10.04.2026 Chinas neuer Kurs in der Forschungskooperation: Kontrollierte Offenheit statt Abschottung
Aufgrund zunehmender geopolitischer Spannungen, insbesondere im Technologiewettbewerb, verändert China seine Herangehensweise an internationale Forschungskooperationen grundlegend. Entgegen der Annahme einer wissenschaftlichen Abschottung zeigt der Artikel, dass das Land seine Zusammenarbeit neu organisiert – hin zu einem kontrollierteren, strategischen Modell.
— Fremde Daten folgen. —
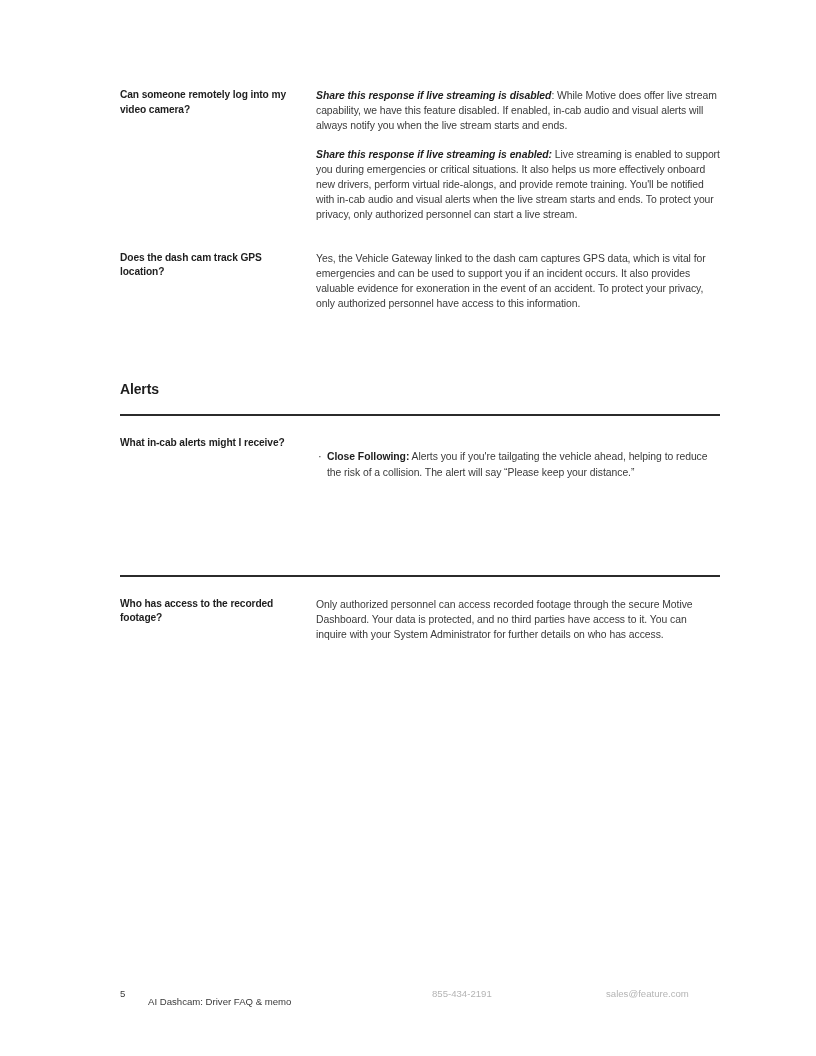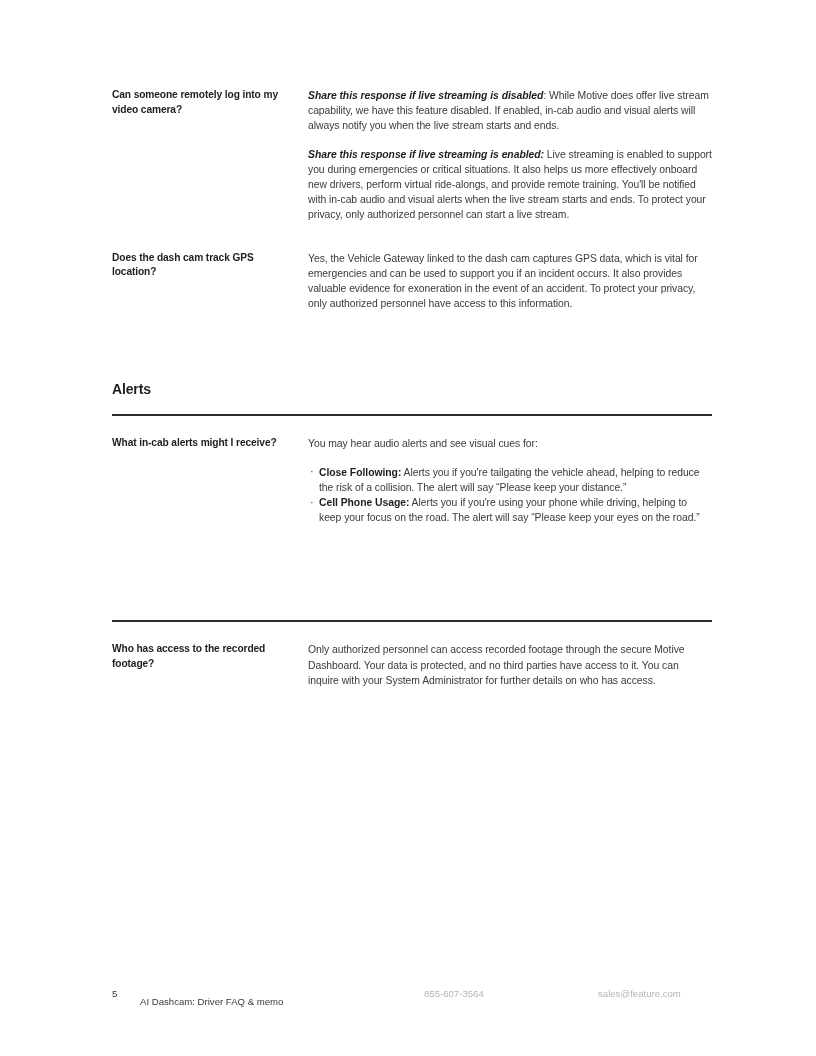--- a/index.html
+++ b/index.html
@@ -17,7 +17,7 @@
   }
   .page {
     position: absolute;
-    left: 4px; top: 0;
+    left: 12px; top: 0;
     width: 740px;
     height: 1056px;
     overflow: hidden;

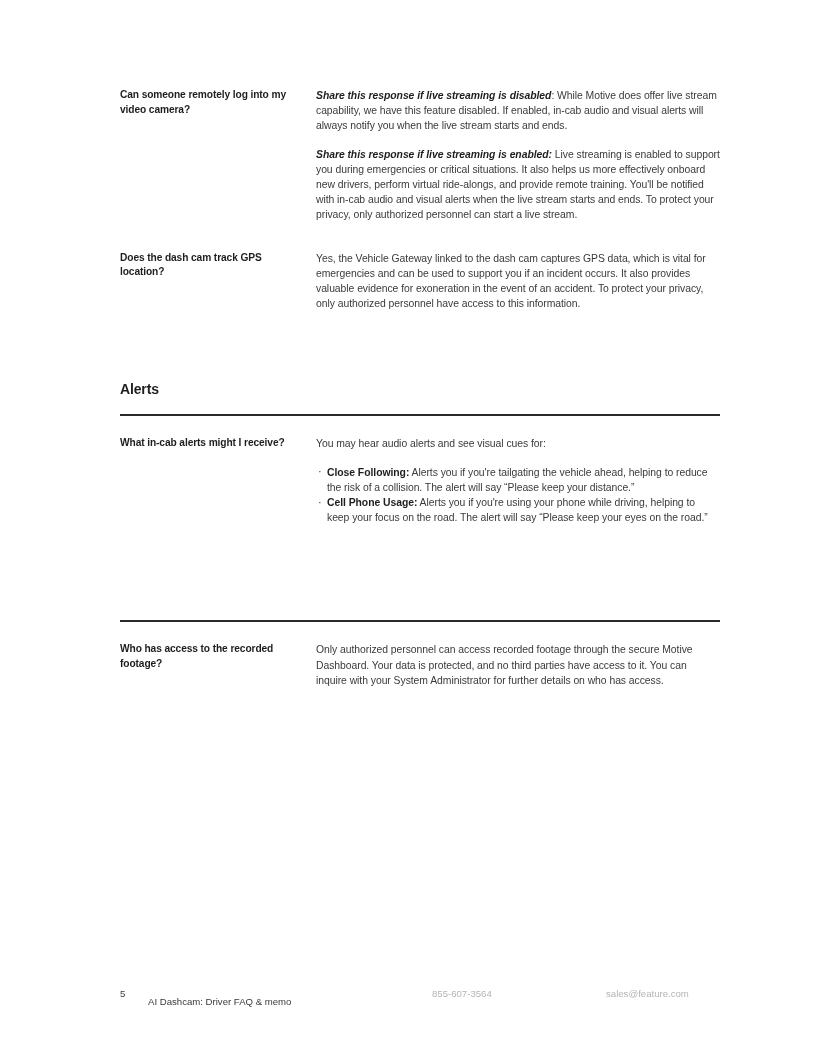--- a/index.html
+++ b/index.html
@@ -191,7 +191,6 @@
     <div class="qa-row">
       <div class="qa-question">What in-cab alerts might I receive?</div>
       <div class="qa-answer">
-        <p>You may hear audio alerts and see visual cues for:</p>
         <ul class="alert-list">
           <li>
             <span class="bullet-term">Close Following:</span><span> Alerts you if you're tailgating the vehicle ahead, helping to reduce the risk of a collision. The alert will say “Please keep your distance.”</span>

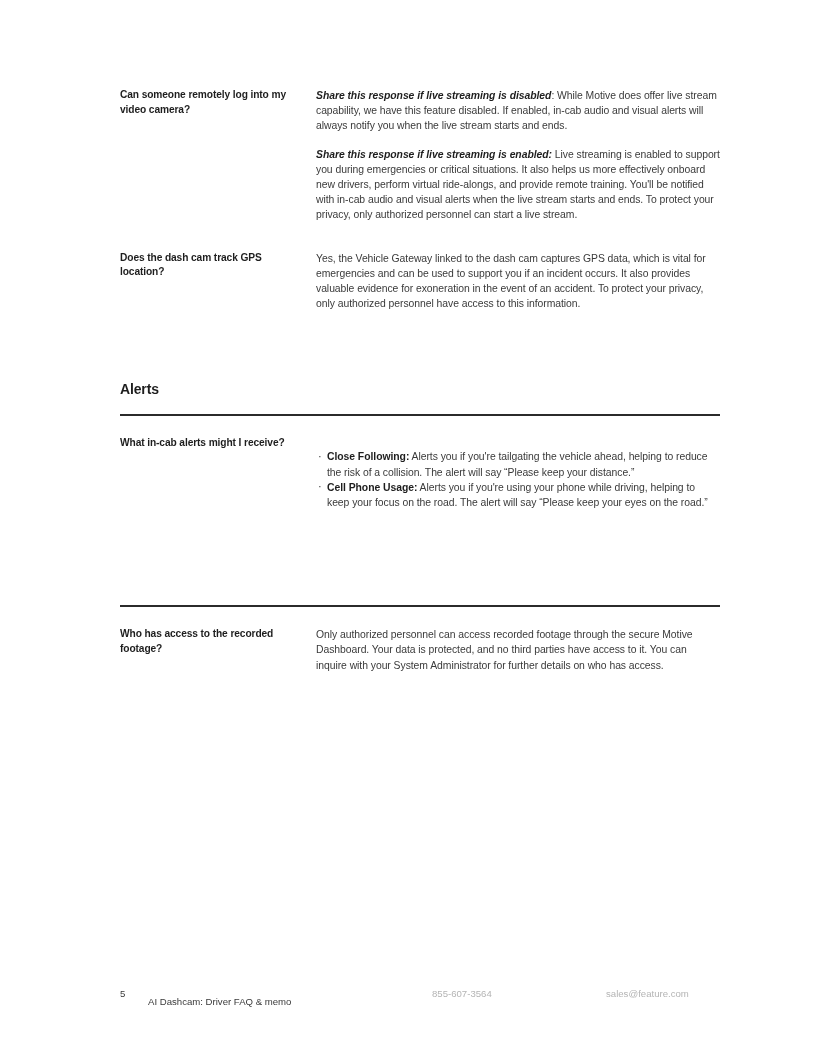--- a/index.html
+++ b/index.html
@@ -195,9 +195,6 @@
           <li>
             <span class="bullet-term">Close Following:</span><span> Alerts you if you're tailgating the vehicle ahead, helping to reduce the risk of a collision. The alert will say “Please keep your distance.”</span>
           </li>
-          <li>
-            <span class="bullet-term">Cell Phone Usage:</span><span> Alerts you if you're using your phone while driving, helping to keep your focus on the road. The alert will say “Please keep your eyes on the road.”</span>
-          </li>
         </ul>
       </div>
     </div>

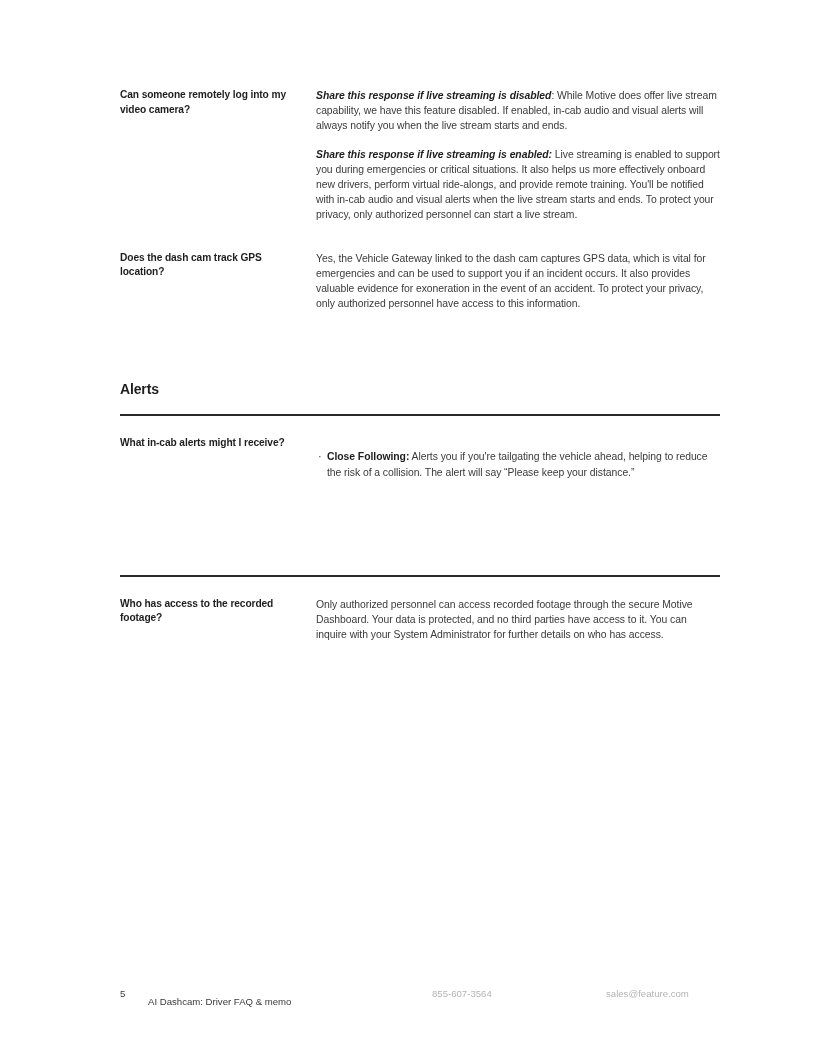--- a/index.html
+++ b/index.html
@@ -219,7 +219,7 @@
   <div class="footer">
     <span class="page-num">5</span>
     <span class="doc-title">AI Dashcam: Driver FAQ &amp; memo</span>
-    <span class="phone">855-607-3564</span>
+    <span class="phone">855-434-2191</span>
     <span class="email">sales@feature.com</span>
   </div>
Internationale Partnerschaften bleiben demnach weiterhin notwendig für Forschungsstärke und Talentförderung, werden aber stärker an nationalen Sicherheitsinteressen ausgerichtet.
Eine zentrale Rolle spielen dabei die sogenannten „Sieben Söhne der Landesverteidigung“, eine Gruppe von Eliteuniversitäten mit militärisch-industrieller Ausrichtung. Sie werden zu Knotenpunkten eines straff gemanagten Kooperationssystems, da sie bereits Erfahrung mit kontrollierten Forschungsumgebungen und Compliance-Regeln haben. Gleichzeitig verlagert sich die geografische Ausrichtung: Während die Zusammenarbeit mit den USA und Teilen Europas aufgrund strengerer Regulierungen schwieriger wird, rücken Asien, der Nahe Osten und ausgewählte europäische Länder in den Fokus.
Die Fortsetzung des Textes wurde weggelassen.